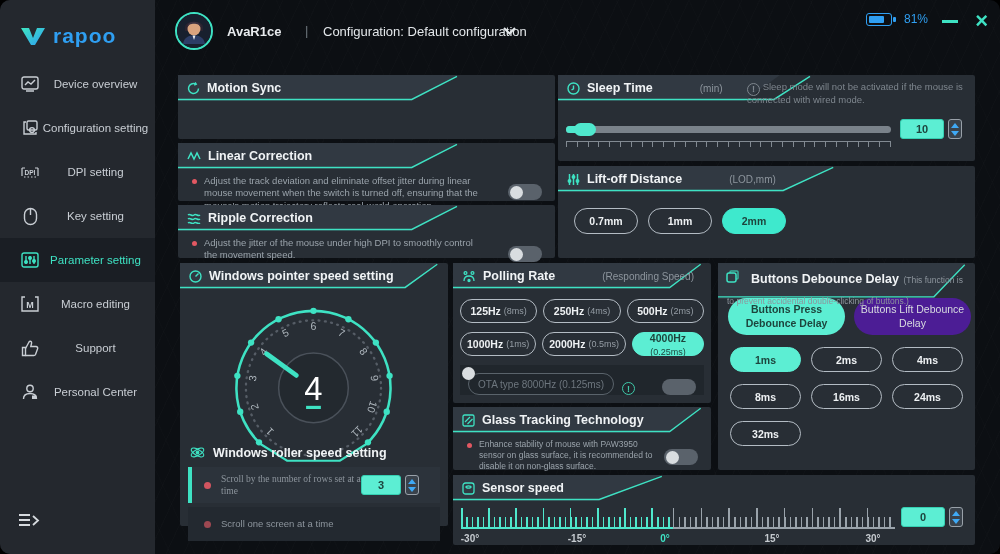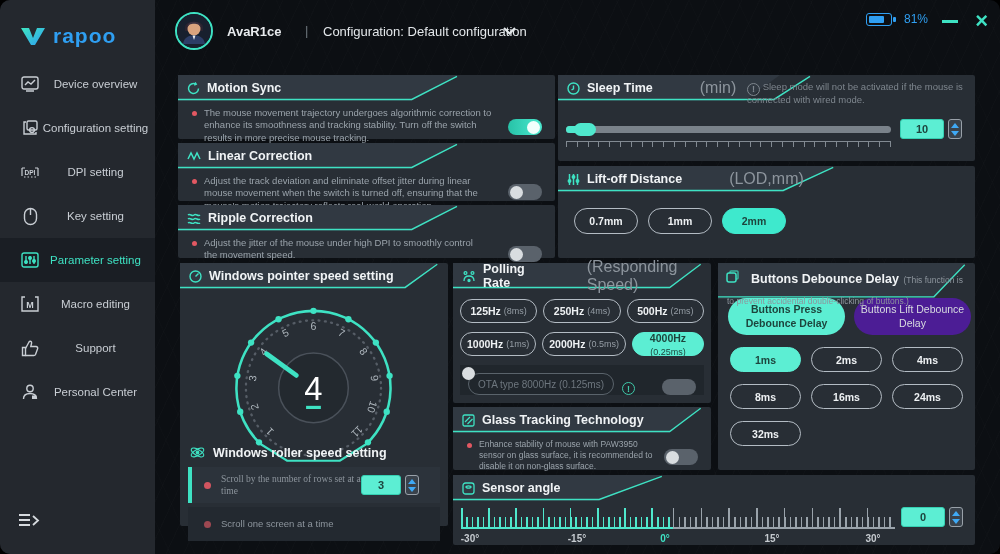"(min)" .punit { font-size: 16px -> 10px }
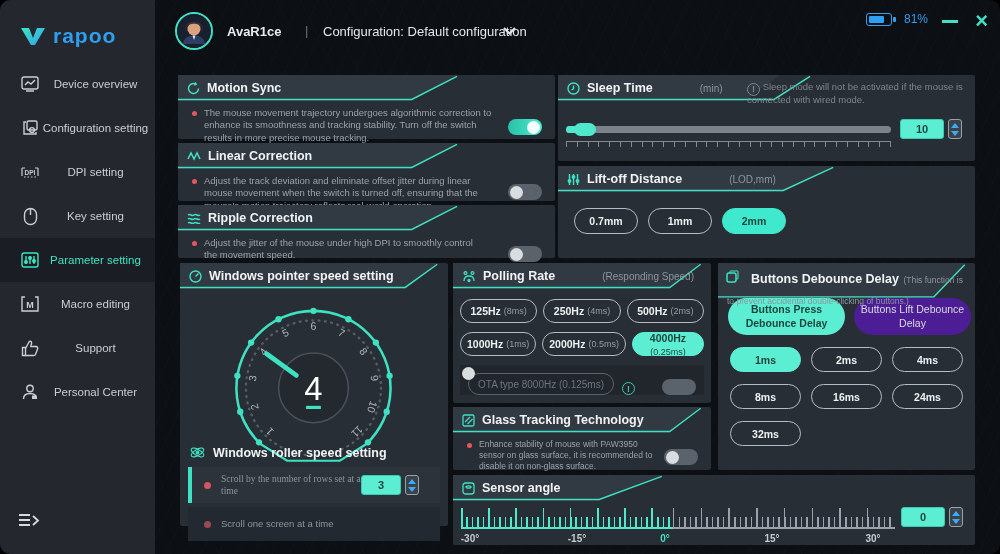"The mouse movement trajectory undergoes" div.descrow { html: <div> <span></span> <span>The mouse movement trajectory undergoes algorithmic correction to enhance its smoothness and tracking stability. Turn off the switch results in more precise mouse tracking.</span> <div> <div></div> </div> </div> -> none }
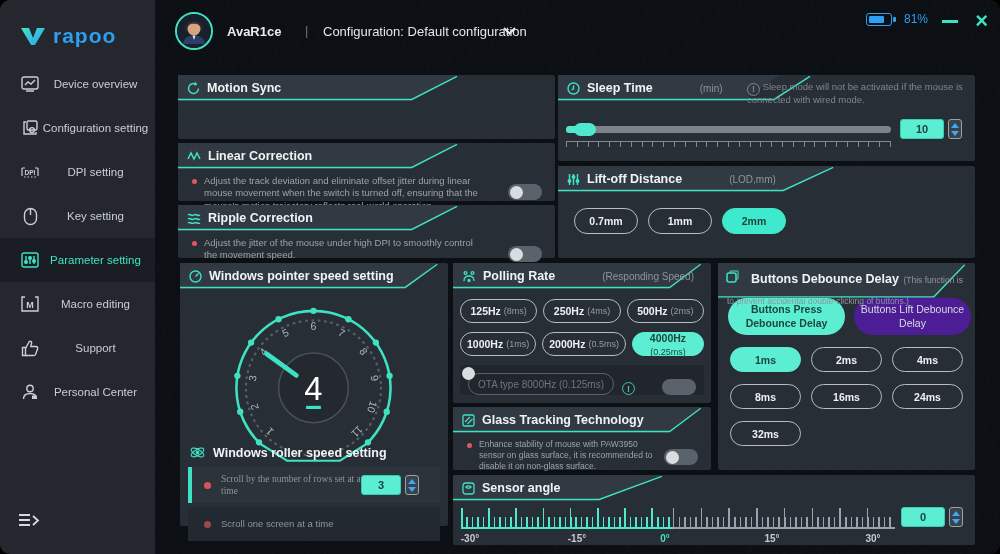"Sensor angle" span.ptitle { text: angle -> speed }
* * *
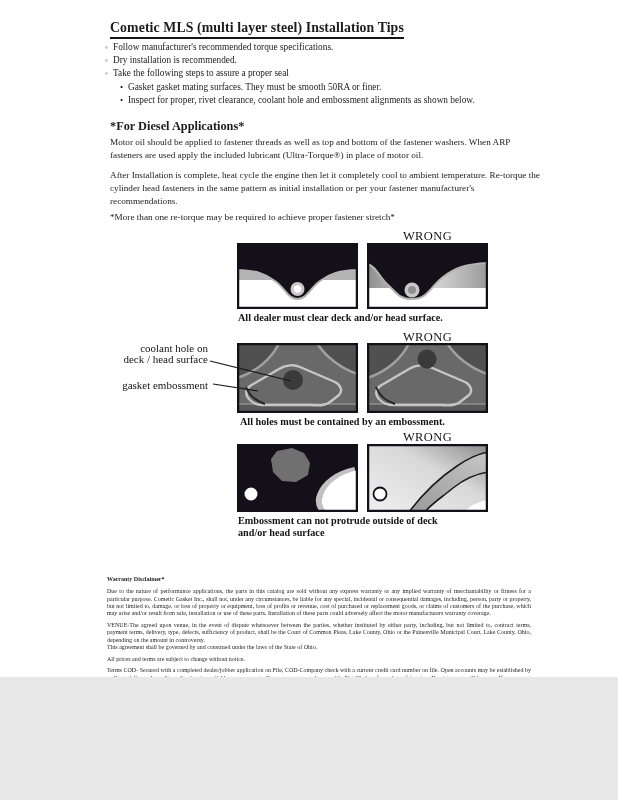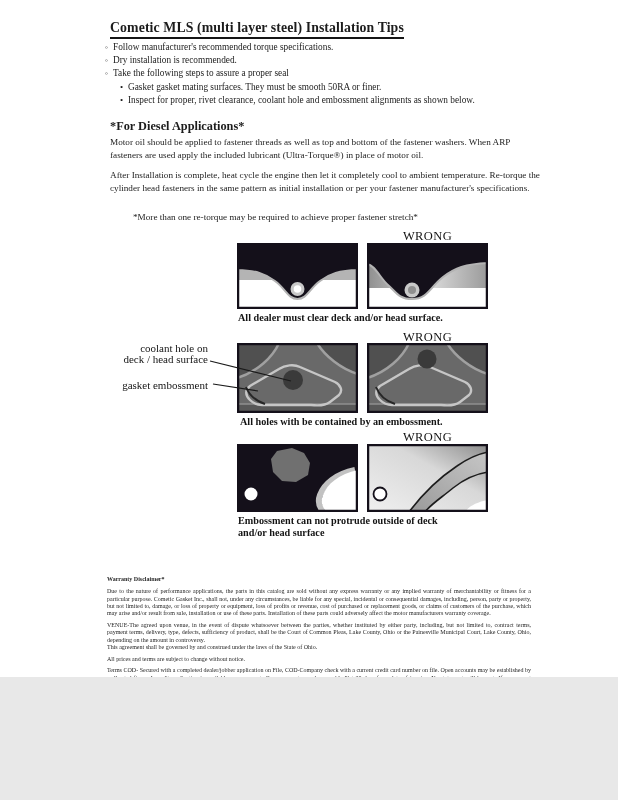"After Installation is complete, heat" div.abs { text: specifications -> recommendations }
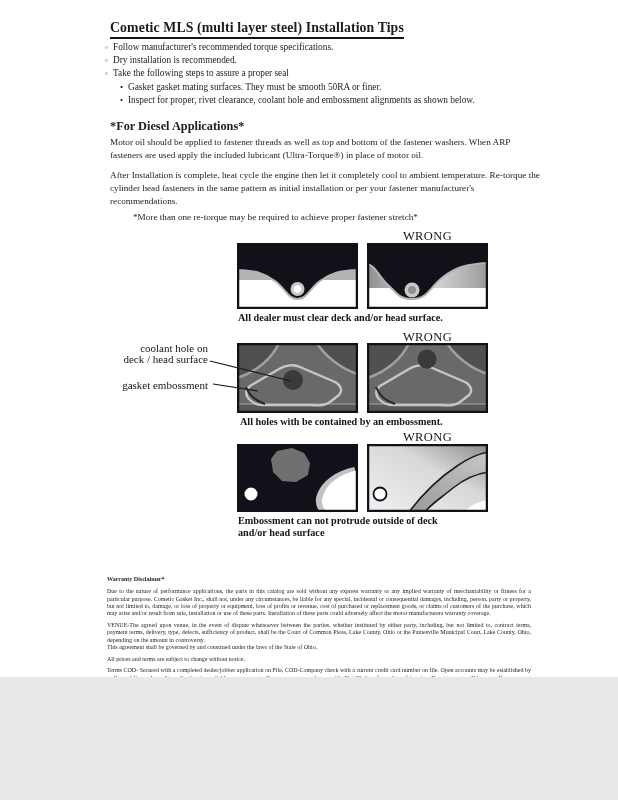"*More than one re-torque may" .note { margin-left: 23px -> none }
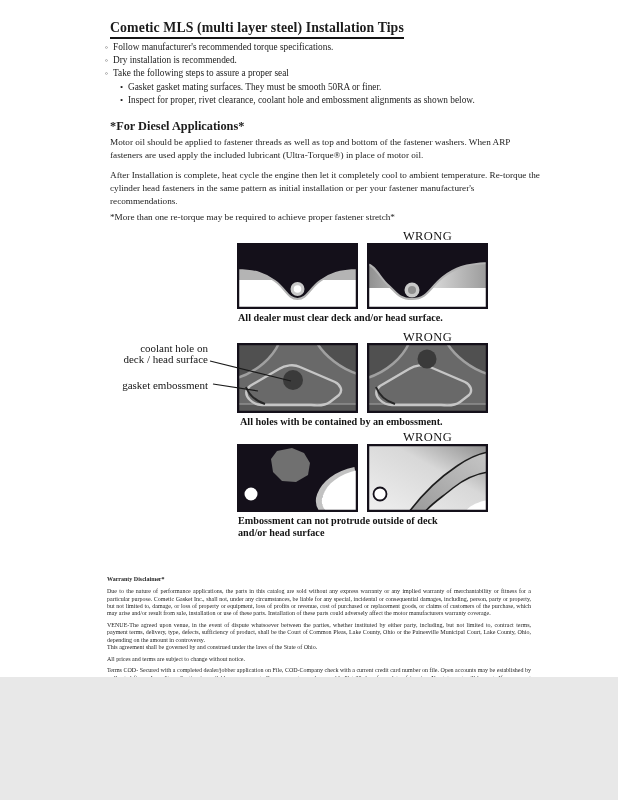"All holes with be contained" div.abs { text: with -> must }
--
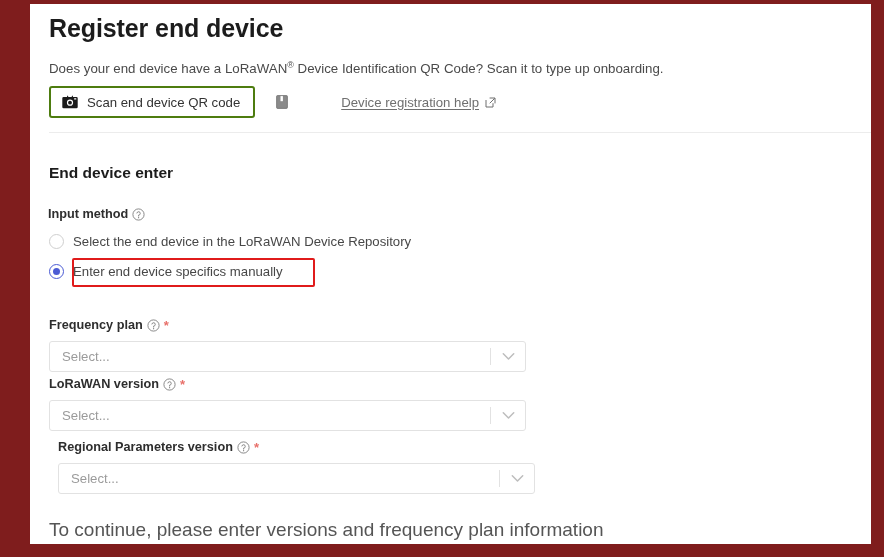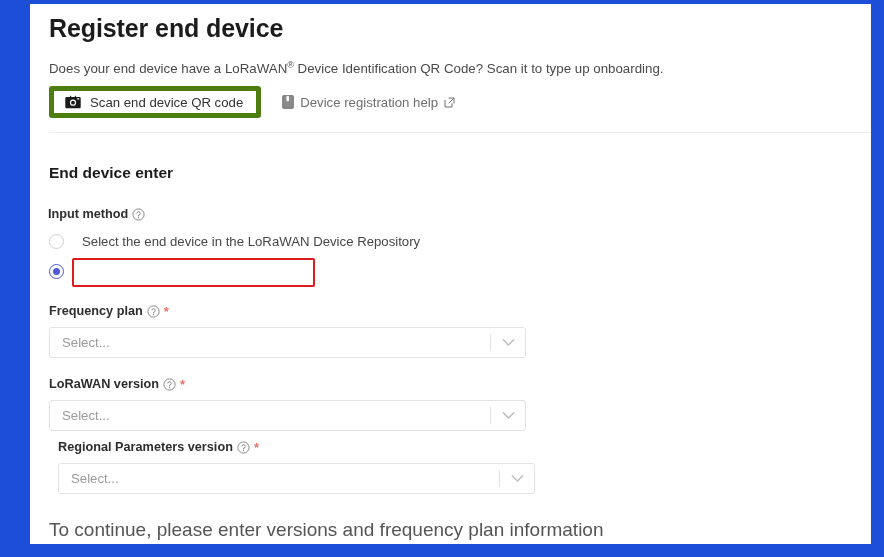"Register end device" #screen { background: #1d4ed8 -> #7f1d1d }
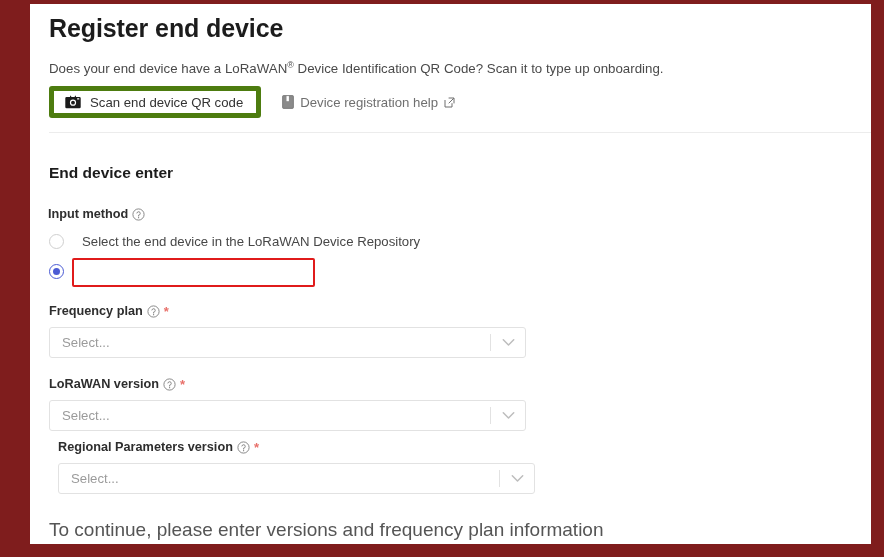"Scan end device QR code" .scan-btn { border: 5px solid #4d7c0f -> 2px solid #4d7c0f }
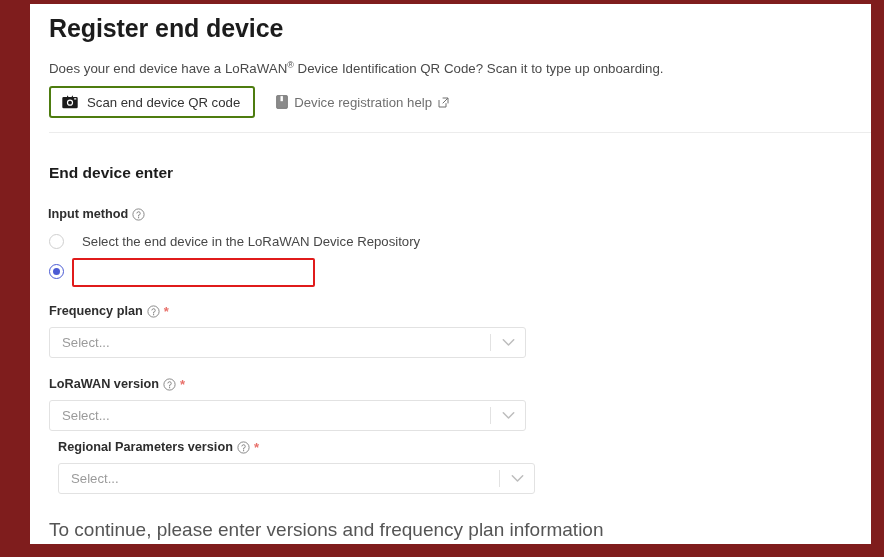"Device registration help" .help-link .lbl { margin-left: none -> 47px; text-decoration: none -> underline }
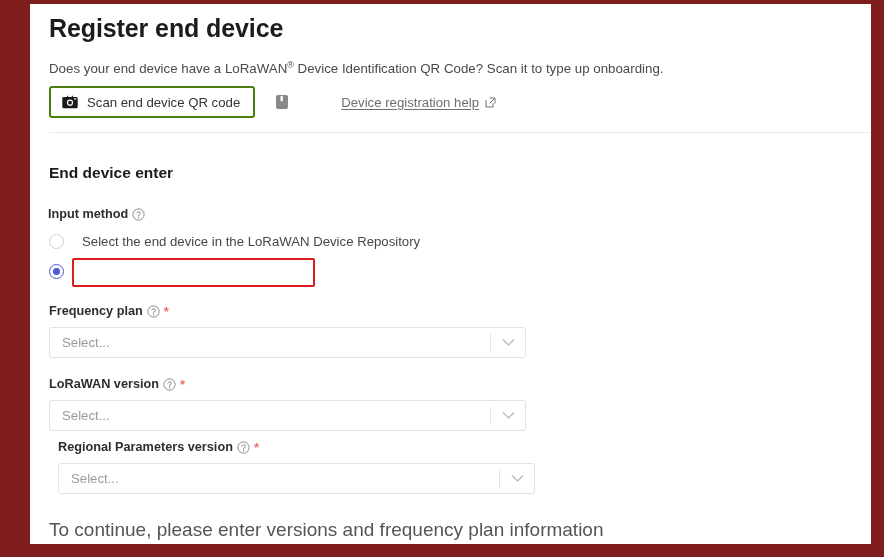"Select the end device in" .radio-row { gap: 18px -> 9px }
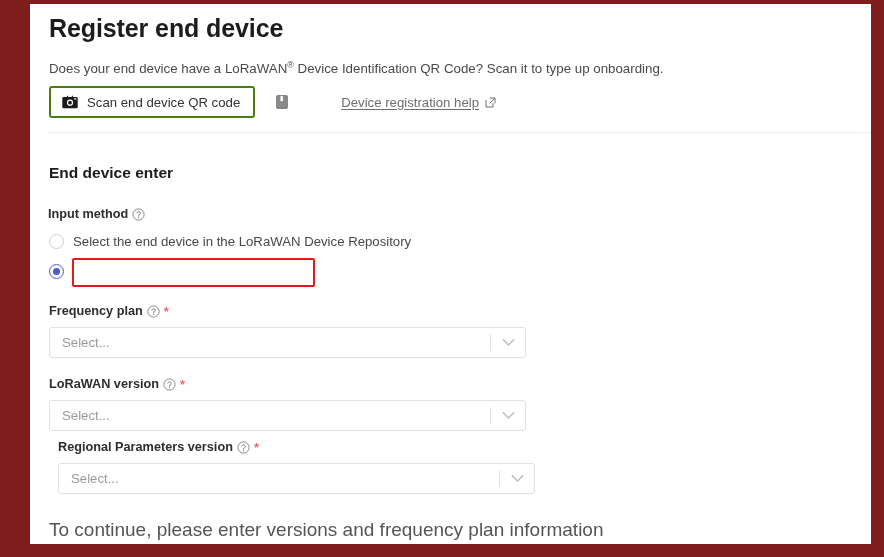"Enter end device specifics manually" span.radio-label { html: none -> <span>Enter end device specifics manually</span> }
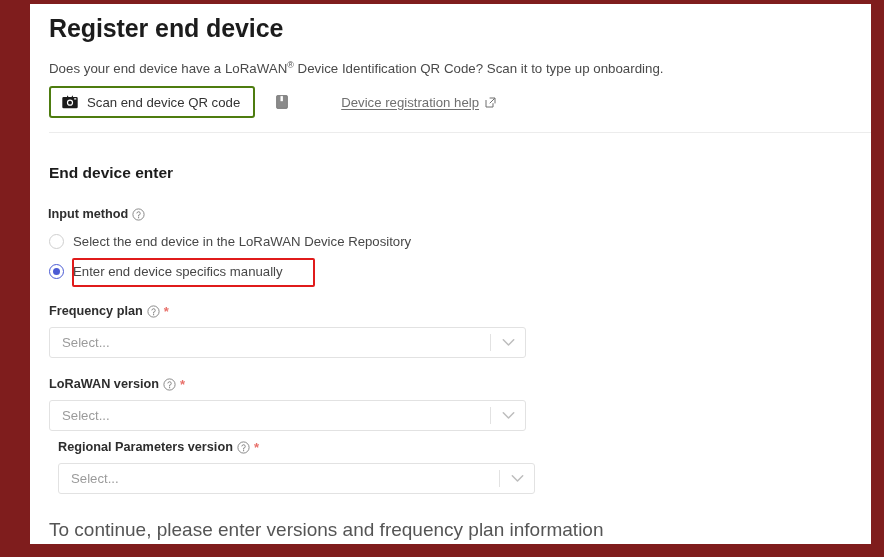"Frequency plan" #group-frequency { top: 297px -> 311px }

What needs to be done — Copy word for word only the lines above from the one with "background: #1d4ed8 ->" through the one with "margin-left: none ->". Leave pictures out.

Solution —
"Register end device" #screen { background: #1d4ed8 -> #7f1d1d }
"Scan end device QR code" .scan-btn { border: 5px solid #4d7c0f -> 2px solid #4d7c0f }
"Device registration help" .help-link .lbl { margin-left: none -> 47px; text-decoration: none -> underline }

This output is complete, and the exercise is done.